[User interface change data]

....

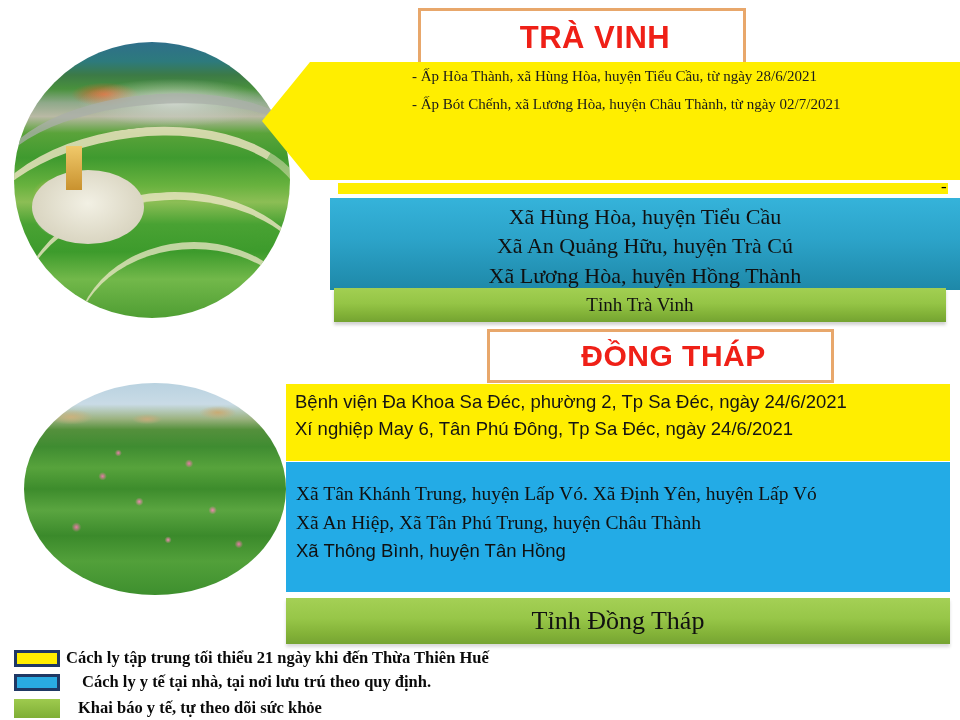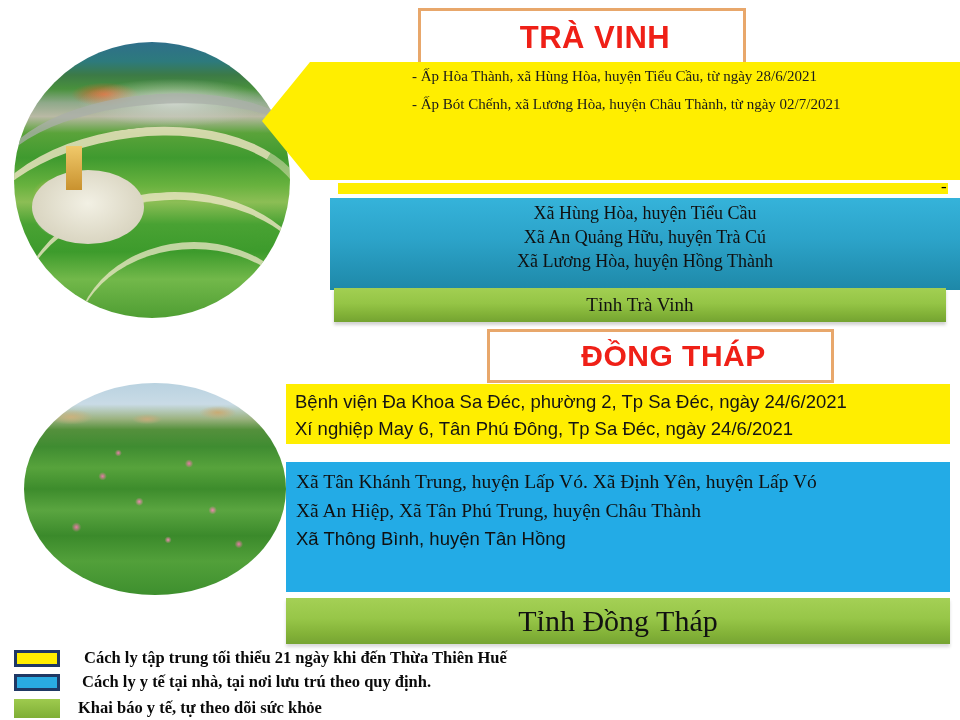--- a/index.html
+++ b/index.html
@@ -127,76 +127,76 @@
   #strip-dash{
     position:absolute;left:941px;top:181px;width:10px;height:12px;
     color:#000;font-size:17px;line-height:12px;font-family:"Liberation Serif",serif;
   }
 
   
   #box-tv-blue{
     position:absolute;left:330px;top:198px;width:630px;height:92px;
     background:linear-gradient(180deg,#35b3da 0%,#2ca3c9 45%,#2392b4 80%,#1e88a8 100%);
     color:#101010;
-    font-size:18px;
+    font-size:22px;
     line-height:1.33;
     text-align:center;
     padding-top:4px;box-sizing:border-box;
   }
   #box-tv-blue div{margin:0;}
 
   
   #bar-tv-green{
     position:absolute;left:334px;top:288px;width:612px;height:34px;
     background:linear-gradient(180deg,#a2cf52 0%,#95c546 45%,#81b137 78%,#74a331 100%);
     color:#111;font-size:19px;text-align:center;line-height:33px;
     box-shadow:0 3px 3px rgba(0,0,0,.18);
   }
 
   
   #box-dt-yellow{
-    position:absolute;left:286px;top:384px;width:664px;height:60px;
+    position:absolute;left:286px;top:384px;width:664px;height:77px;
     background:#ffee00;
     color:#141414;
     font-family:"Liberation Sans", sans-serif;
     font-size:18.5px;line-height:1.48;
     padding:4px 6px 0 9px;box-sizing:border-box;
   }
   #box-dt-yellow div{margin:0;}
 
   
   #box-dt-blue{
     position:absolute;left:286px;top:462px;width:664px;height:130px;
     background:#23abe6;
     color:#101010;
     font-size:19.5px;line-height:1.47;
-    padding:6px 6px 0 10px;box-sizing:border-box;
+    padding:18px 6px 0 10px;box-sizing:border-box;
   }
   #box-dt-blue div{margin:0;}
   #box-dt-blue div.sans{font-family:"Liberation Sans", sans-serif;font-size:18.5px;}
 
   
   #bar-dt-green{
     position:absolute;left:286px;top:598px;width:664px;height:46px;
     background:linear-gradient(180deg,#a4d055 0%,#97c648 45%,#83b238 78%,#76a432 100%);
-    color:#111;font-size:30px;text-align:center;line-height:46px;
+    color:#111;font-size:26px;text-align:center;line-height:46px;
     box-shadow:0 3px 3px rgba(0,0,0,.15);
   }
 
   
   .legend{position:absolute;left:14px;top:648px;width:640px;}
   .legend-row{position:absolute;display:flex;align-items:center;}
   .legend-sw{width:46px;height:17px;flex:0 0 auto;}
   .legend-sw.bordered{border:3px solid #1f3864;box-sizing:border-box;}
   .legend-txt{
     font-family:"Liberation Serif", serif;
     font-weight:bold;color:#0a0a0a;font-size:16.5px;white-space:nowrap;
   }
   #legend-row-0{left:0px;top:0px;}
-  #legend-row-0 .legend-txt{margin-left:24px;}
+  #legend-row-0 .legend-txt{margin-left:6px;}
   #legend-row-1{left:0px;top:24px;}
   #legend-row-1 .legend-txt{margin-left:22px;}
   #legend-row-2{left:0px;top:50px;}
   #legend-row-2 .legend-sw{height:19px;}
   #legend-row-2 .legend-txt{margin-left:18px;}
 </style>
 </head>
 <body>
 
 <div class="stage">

....

◆ WHAT YOU ARE ASKED TO DO:
Which lines of the data hold the string "align"? Return each of them.

◆ RESULT OF THE TASK:
     text-align:center;
     color:#111;font-size:19px;text-align:center;line-height:33px;
-    color:#111;font-size:30px;text-align:center;line-height:46px;
+    color:#111;font-size:26px;text-align:center;line-height:46px;
   .legend-row{position:absolute;display:flex;align-items:center;}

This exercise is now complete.